Now, to get audio working in Nexenta...

nginx + php + Solaris 10

I wanted to set up a development server to test more intensive PHP applications, and also a sandbox so I opted to get a typical web server stack on Solaris.

First thing's first: grab nginx from  Cool Stack page. There's some great packages there, like Apache, PHP and MySQL all in one. I decided to go with nginx for something light and something new. 

The binary for nginx is  /opt/coolstack/nginx/sbin/nginx so be sure to set your configuration in /opt/coolstack/nginx/conf/nginx.conf (pretty straight forward). Be sure to enable the FastCGI section in the config file!

Next thing is PHP. Pretty standard here. Get the source from, configure and install. I ran ./configure with --prefix=/usr/local/php5 --enable-fastcg=/usr/local --enable-force-cgi-redirect --enable-cli --enable-zip --with-layout=GNU --with-regex=php --with-zlib=/usr/local --with-curl=/usr/local --enable-exif --with-gd 

Once that's done, set up your php.ini in /usr/local/php5/etc And of course, add cgi.fix_pathinfo = 1 to the end of the file. Now, for everything to piece together, you'll need FastCGI to parse PHP with nginx (as far as I know). Grab FastCGI from here and the standard compile commands.

Now, nginx was running but I couldn't get it to parse PHP. nginx was listening for port 9000 for FastCGI but it wasn't there. After a bit of Googling I found spawn-cgi, as it comes with lighttpd by default. Anyway, get spawn-cgi and install.

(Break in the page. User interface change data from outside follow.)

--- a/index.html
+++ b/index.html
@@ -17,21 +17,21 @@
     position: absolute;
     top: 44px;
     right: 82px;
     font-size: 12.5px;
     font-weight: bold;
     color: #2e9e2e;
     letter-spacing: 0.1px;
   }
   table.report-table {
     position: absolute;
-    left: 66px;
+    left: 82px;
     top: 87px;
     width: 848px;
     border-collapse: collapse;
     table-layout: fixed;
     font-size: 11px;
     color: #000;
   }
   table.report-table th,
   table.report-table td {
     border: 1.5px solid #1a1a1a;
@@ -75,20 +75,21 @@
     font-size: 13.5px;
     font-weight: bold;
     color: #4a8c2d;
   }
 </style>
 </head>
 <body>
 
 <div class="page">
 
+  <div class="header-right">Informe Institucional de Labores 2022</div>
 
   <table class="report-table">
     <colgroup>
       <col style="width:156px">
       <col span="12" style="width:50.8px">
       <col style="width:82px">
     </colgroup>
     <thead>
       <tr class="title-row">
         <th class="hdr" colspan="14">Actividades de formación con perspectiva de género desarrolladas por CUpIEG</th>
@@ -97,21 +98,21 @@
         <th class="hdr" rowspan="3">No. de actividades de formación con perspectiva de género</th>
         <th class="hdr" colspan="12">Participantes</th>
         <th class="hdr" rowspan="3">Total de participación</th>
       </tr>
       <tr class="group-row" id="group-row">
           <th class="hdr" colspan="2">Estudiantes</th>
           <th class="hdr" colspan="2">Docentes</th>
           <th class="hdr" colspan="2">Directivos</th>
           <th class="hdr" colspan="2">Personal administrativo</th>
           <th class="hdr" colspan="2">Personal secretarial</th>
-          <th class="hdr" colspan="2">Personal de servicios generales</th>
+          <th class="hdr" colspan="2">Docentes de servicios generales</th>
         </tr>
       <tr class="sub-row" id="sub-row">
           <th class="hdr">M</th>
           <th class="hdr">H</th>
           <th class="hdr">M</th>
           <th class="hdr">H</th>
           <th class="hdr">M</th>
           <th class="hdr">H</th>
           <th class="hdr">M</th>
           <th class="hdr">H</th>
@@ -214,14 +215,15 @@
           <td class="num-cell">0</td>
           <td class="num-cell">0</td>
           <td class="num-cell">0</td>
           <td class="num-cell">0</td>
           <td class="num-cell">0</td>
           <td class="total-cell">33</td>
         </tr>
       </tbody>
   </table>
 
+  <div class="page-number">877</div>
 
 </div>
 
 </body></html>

Finally, spawn FastCGI with:
/usr/local/bin/spawn-fcgi -a -p 9000 -u www-data -f /usr/local/php5/bin/php-cgi

(You'll have to create user www-data if it doesn't exist).

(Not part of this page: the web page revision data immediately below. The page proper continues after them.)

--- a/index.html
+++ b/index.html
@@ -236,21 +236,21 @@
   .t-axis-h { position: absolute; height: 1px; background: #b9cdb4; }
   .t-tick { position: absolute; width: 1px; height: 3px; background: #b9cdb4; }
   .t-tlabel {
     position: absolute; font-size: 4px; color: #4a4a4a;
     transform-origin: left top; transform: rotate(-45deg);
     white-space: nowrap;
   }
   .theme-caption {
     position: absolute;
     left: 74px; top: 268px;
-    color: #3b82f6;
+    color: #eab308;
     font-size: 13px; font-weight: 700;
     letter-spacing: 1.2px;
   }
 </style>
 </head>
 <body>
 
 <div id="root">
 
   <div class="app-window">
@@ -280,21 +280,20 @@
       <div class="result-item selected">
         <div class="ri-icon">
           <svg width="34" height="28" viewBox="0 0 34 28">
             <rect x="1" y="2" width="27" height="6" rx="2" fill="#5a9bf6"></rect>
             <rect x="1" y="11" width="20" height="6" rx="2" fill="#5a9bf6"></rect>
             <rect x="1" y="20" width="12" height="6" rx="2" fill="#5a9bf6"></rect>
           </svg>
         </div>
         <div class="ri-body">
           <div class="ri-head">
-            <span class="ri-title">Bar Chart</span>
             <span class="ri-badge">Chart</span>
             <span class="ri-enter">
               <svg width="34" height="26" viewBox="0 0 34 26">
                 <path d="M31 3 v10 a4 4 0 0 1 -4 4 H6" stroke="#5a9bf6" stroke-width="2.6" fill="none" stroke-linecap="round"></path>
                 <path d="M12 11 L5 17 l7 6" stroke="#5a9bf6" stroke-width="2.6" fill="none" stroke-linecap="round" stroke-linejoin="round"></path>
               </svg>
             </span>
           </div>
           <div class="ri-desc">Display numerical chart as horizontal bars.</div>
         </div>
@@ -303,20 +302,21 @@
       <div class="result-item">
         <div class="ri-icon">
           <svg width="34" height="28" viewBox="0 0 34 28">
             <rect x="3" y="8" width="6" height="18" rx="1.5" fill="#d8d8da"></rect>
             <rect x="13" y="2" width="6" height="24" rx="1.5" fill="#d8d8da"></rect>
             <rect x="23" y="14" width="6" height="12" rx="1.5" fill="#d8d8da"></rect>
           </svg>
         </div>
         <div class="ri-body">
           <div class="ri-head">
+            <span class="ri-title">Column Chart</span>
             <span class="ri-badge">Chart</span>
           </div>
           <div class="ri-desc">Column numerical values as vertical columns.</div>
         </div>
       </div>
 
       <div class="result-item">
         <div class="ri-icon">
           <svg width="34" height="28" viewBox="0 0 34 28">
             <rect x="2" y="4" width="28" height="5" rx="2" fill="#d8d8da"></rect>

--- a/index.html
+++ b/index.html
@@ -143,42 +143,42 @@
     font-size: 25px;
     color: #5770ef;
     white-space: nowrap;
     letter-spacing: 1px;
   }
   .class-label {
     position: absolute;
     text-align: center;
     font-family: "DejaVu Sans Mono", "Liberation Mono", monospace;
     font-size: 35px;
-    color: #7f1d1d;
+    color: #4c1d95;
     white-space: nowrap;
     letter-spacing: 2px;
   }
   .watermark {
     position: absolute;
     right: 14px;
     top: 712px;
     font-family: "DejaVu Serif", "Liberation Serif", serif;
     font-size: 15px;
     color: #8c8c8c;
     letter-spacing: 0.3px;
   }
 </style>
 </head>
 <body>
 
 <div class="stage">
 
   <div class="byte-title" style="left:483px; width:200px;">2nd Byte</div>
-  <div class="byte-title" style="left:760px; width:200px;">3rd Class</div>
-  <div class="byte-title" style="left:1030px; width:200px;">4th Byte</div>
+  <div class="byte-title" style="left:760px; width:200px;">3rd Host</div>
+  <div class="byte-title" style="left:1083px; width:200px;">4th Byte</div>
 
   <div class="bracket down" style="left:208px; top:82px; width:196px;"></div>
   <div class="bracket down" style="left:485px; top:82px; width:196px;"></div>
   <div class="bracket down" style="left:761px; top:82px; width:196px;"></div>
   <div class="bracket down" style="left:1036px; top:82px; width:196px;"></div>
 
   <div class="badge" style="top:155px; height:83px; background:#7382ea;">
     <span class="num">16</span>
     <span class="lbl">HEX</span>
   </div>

And that's about it. I now have Proftpd on there, and it's running quite smoothly indeed. Any comments or ideas are welcome.

iStat on Solaris 10

After experimenting with Solaris 10 for a bit, I thought I'd get iStat on there so I can see it's activity on my iPhone. After getting down and dirty with Solaris for a bit, I definitely learned some things. Since iStat needed libxml2, I grabbed that from Sun Freeware and installed it fine. Next thing was to, of course, install the iStat client. When I ran ./configure it was complaining about not being able to create a C++ executable. And with gcc already installed, libraries were the issue. /usr/bin/crle -c /var/ld/ld.config -l /lib:/usr/lib:/usr/local/lib:/usr/local/ssl/lib did the trick.

Solaris has a steep learning curve, as compared to Linux. I've always fancied nano as my text editor, but Solaris didn't have nano so I had to make do with vi (of which I'm quite better at than before). Tab completion and using the up or down arrow key to repeat the last command isn't there either. I've learned that I have to gunzip then tar xvf a tar.gz file (bunzip2 works for .tar.bz2).  Also, I found this great for some tricks on Solaris (alebeit it's Solaris 9).

Networking was a bit difficult to start, I had to get the driver from here.Although, I'm still having problems with the module not loading on boot. All in all, I find that Solaris definitely improved on my command line skills. It's like Linux, but without the fun.